Belle & Sebastian with guests The New Pornographers

March 2nd and 3rd
N.Y.C., Nokia Theater
Tickets cost $30 ( plus booking fee) and go onsale at 12noon on Saturday January 14th at http://www.ticketmaster.com/venue/300

Yes Yes Yes Yes Yes


January 5, 2006

I'm a mechanical, I'm a mechanical, I'm a mechanical man

*Bonus points to anyone who knows where that title is from!

A couple days ago I returned two items to Blockbuster that were over a month late. The late fine turned out to be a little under three dollars but the two movies I was renting at the time were about ten bucks. I'm not sure if I got a deal or got ripped off...

<3 Netflix.

The two films I rented were The Machinist and Crash. I haven't had a chance to watch Crash yet but I did watch The Machinist. Christian Bale is so skinny it made me nervous, the technical quality of the filmmaking is great (especially one grisly and particularly well edited scene in the factory), and the film in general is pretty good but not as good as it feels upon first experiencing it. What I mean is that it feels like a great film that one could really sink their teeth into and mull over but in the end I was a bit underwhelmed. "Oh" is a bad reaction to have to a film or any other work of art.

Oh.


January 2, 2006

Tap Tap Tap

Happy 2006 to anybody that happens to be reading this. My New Year hasn't started off with much of a bang but it did include a nice Korean BBQ induced post-dinner nap. Not much seems to be different from the last year and that was best exemplified by my strange inability to see the film Munich. This time my dinner being what thwarted my plan. Maybe it's for the better? I doubt it... I enjoyed War of the Worlds so much that I became a born again Spielberg fan. He's quite the craftsman when it comes to filmmaking, the only reservation I have about Munich is its politics. Hopefully I'll get to see it sometime this week.

Last Friday was spent playing Magic the Gathering for about seven hours.

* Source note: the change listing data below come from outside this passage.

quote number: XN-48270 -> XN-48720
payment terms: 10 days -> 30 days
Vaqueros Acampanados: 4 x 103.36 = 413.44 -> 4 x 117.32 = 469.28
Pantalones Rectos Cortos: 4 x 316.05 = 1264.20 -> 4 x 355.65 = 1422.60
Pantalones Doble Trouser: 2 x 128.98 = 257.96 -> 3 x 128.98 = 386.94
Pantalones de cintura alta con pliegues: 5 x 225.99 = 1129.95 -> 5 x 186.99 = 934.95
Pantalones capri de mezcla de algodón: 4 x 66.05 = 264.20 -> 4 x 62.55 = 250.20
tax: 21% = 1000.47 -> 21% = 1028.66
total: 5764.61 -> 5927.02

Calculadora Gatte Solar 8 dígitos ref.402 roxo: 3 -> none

The game is every bit as enjoyable as it was when I was in fifth grade and that marathon Magic session left me wishing I hadn't sold all my cards in junior high. If anybody is wondering, I constructed a white and green deck geared toward protecting myself and slowly chipping away at my opponents. It proved to be somewhat succesful.

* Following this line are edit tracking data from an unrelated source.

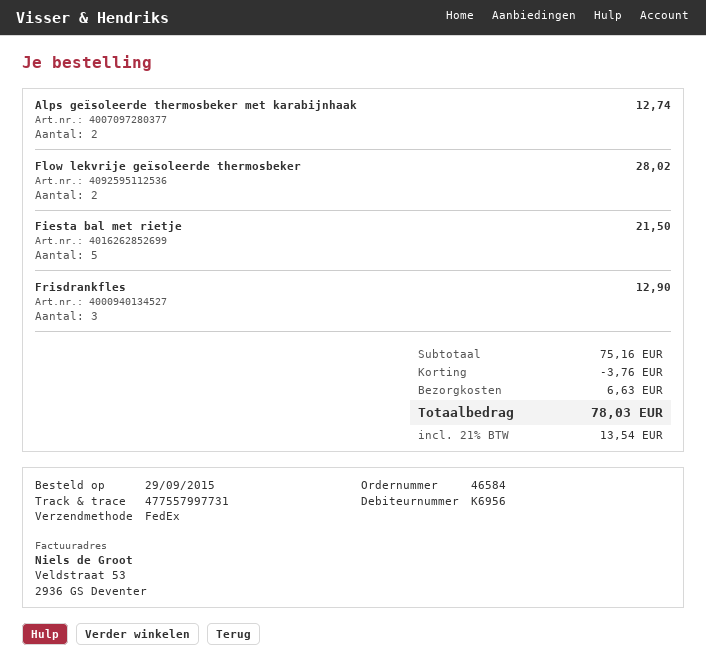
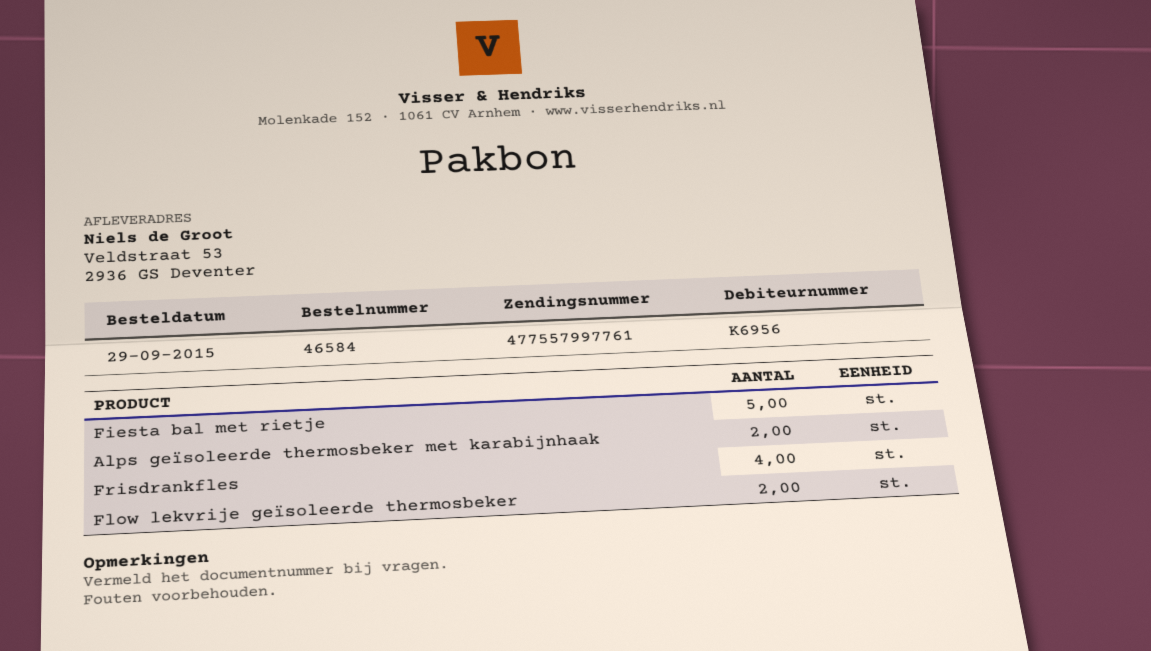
tracking number: 477557997731 -> 477557997761
Frisdrankfles: 3 -> 4

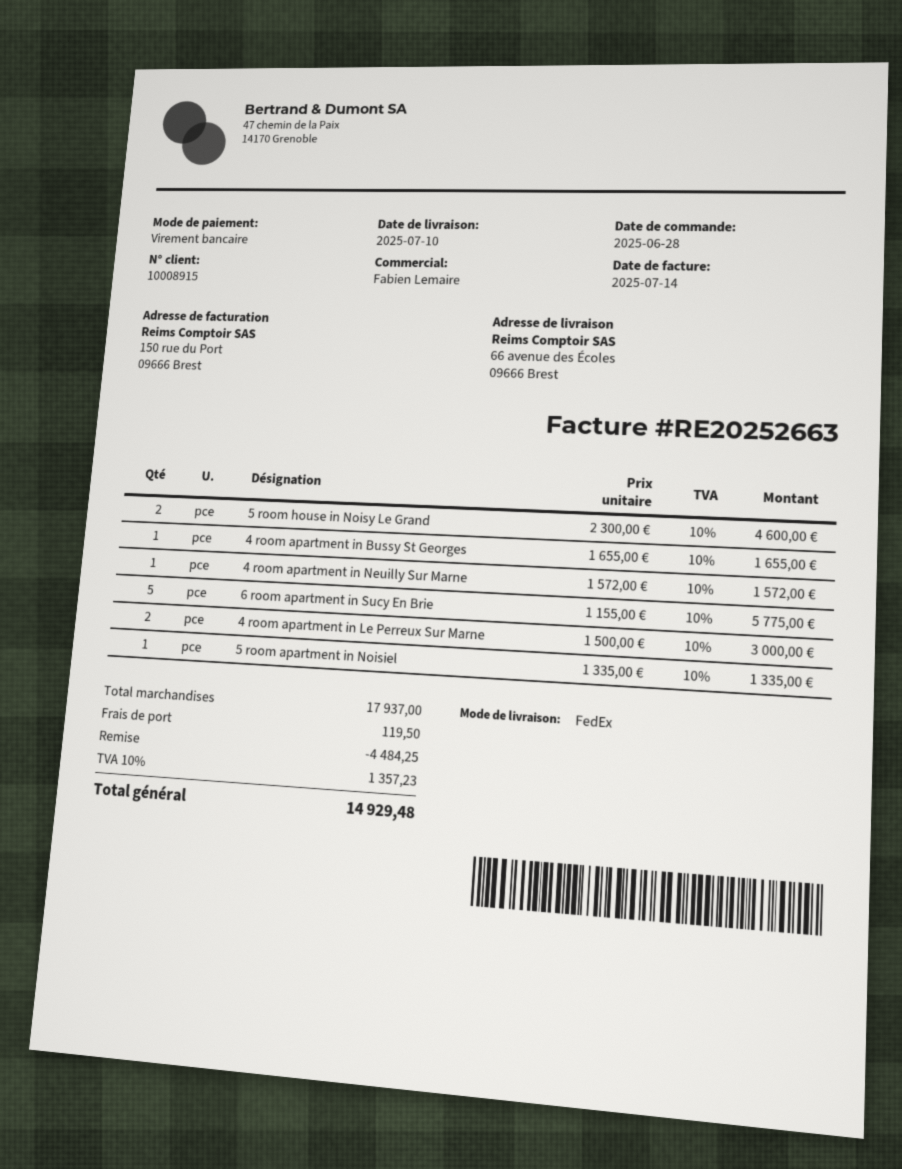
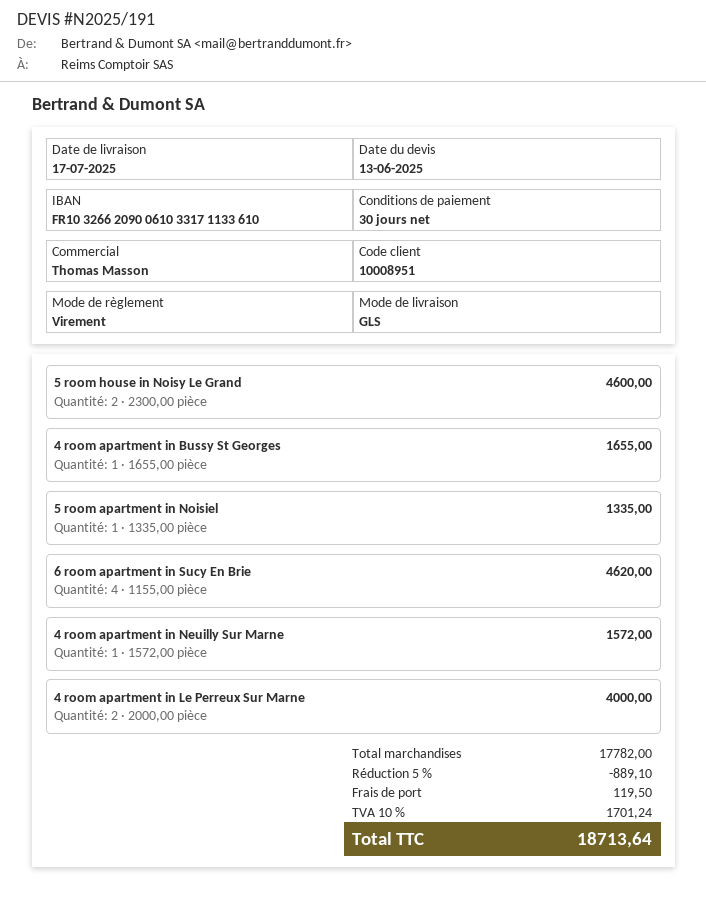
delivery date: 2025-07-10 -> 2025-07-17
customer number: 10008915 -> 10008951
sales rep: Fabien Lemaire -> Thomas Masson
shipping method: FedEx -> GLS
6 room apartment in Sucy En Brie: 5 x 1155.00 = 5775.00 -> 4 x 1155.00 = 4620.00
4 room apartment in Le Perreux Sur Marne: 2 x 1500.00 = 3000.00 -> 2 x 2000.00 = 4000.00
subtotal: 17937.00 -> 17782.00
discount: 4484.25 -> 889.10
tax: 10% = 1357.23 -> 10% = 1701.24
total: 14929.48 -> 18713.64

I recently finished reading American Sucker by David Denby. He's the film critic for the New Yorker and he's generally a very intelligent guy but this book was just freaky. It chronicled a period in his life that started when his wife left him. Suddenly thrown into a crises and faced with the prospect of selling the apartment they shared so that he and his ex could split it, he decided instead to buy out her half of the apartment using money he'd make off the stock market. His home was the last thing he had left and he was determined to hold onto it. This was right around that time that tech stocks were really taking off and Denby tried to take full advantage of it. Unfortunately, he and many others were bit in the ass by unfulfilled promises and shady characters in the financial world (Imagine that). Eventually, he ended up losing nearly a million dollars on paper and left me wondering how such smart people can be so dumb sometimes...

I'm currently reading a biography about Houdini that's really entertaining.

Yesterday, I was first introduced to Halo 2. Ugh. I'd played the original Halo about four years ago and that was the last time that I had played a first persion shooter on a console. Playing a first person shooter using a controller just doesn't feel right to me (I'm bad enough with a keyboard and mouse) and because the character doesn't move how I expect it to I end up feeling like I'm going to puke all over the place. In fact, just thinking about that feeling is making me feel queasy so I'll leave it at that. Halo 2 = thumbs down.

I've mailed off an application to the Director's Guild to get into the Assistant Director's Training Program. If I get past the first stage then I will go into what the program entails but for now I'm just going to keep my fingers crossed and try not to get my hopes up.

Does keeping ones fingers crossed imply a level of effort and hopefullness that one could equate with "getting ones hopes up?"

Also, does anyone know how to play the card game Mao?